● **Exercise prompt**:
Each line in the material below must be transcribed exactly; no picture belongs in the copy.

● **The records**:
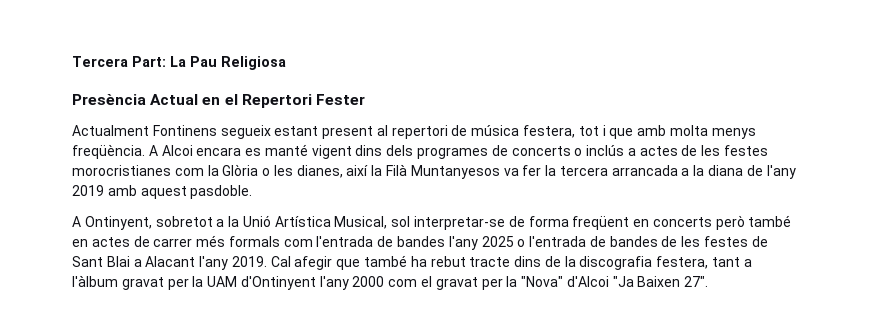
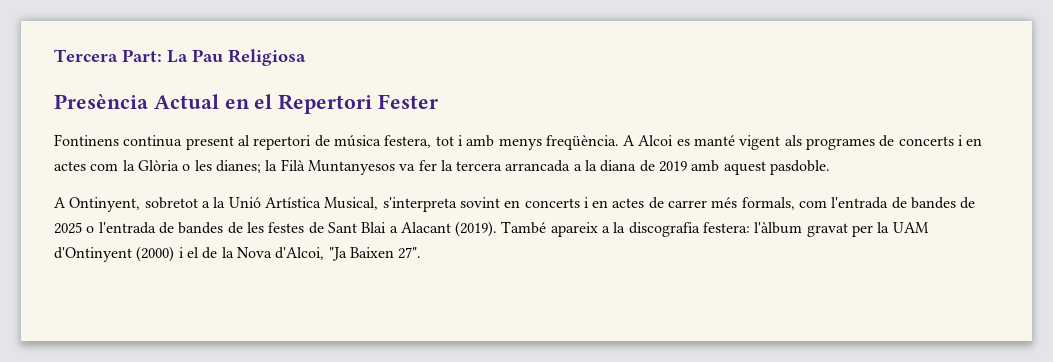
- Actualment Fontinens segueix estant present al repertori de música festera, tot i que amb molta menys freqüència.
+ Fontinens continua present al repertori de música festera, tot i amb menys freqüència.
- A Alcoi encara es manté vigent dins dels programes de concerts o inclús a actes de les festes morocristianes com la Glòria o les dianes, així la Filà Muntanyesos va fer la tercera arrancada a la diana de l'any 2019 amb aquest pasdoble.
+ A Alcoi es manté vigent als programes de concerts i en actes com la Glòria o les dianes; la Filà Muntanyesos va fer la tercera arrancada a la diana de 2019 amb aquest pasdoble.
- A Ontinyent, sobretot a la Unió Artística Musical, sol interpretar-se de forma freqüent en concerts però també en actes de carrer més formals com l'entrada de bandes l'any 2025 o l'entrada de bandes de les festes de Sant Blai a Alacant l'any 2019. Cal afegir que també ha rebut tracte dins de la discografia festera, tant a l'àlbum gravat per la UAM d'Ontinyent l'any 2000 com el gravat per la "Nova" d'Alcoi "Ja Baixen 27".
+ A Ontinyent, sobretot a la Unió Artística Musical, s'interpreta sovint en concerts i en actes de carrer més formals, com l'entrada de bandes de 2025 o l'entrada de bandes de les festes de Sant Blai a Alacant (2019). També apareix a la discografia festera: l'àlbum gravat per la UAM d'Ontinyent (2000) i el de la Nova d'Alcoi, "Ja Baixen 27".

● **Answer section**:
- Actualment Fontinens segueix estant present al repertori de música festera, tot i que amb molta menys freqüència.
+ Fontinens continua present al repertori de música festera, tot i amb menys freqüència.
- A Alcoi encara es manté vigent dins dels programes de concerts o inclús a actes de les festes morocristianes com la Glòria o les dianes, així la Filà Muntanyesos va fer la tercera arrancada a la diana de l'any 2019 amb aquest pasdoble.
+ A Alcoi es manté vigent als programes de concerts i en actes com la Glòria o les dianes; la Filà Muntanyesos va fer la tercera arrancada a la diana de 2019 amb aquest pasdoble.
- A Ontinyent, sobretot a la Unió Artística Musical, sol interpretar-se de forma freqüent en concerts però també en actes de carrer més formals com l'entrada de bandes l'any 2025 o l'entrada de bandes de les festes de Sant Blai a Alacant l'any 2019. Cal afegir que també ha rebut tracte dins de la discografia festera, tant a l'àlbum gravat per la UAM d'Ontinyent l'any 2000 com el gravat per la "Nova" d'Alcoi "Ja Baixen 27".
+ A Ontinyent, sobretot a la Unió Artística Musical, s'interpreta sovint en concerts i en actes de carrer més formals, com l'entrada de bandes de 2025 o l'entrada de bandes de les festes de Sant Blai a Alacant (2019). També apareix a la discografia festera: l'àlbum gravat per la UAM d'Ontinyent (2000) i el de la Nova d'Alcoi, "Ja Baixen 27".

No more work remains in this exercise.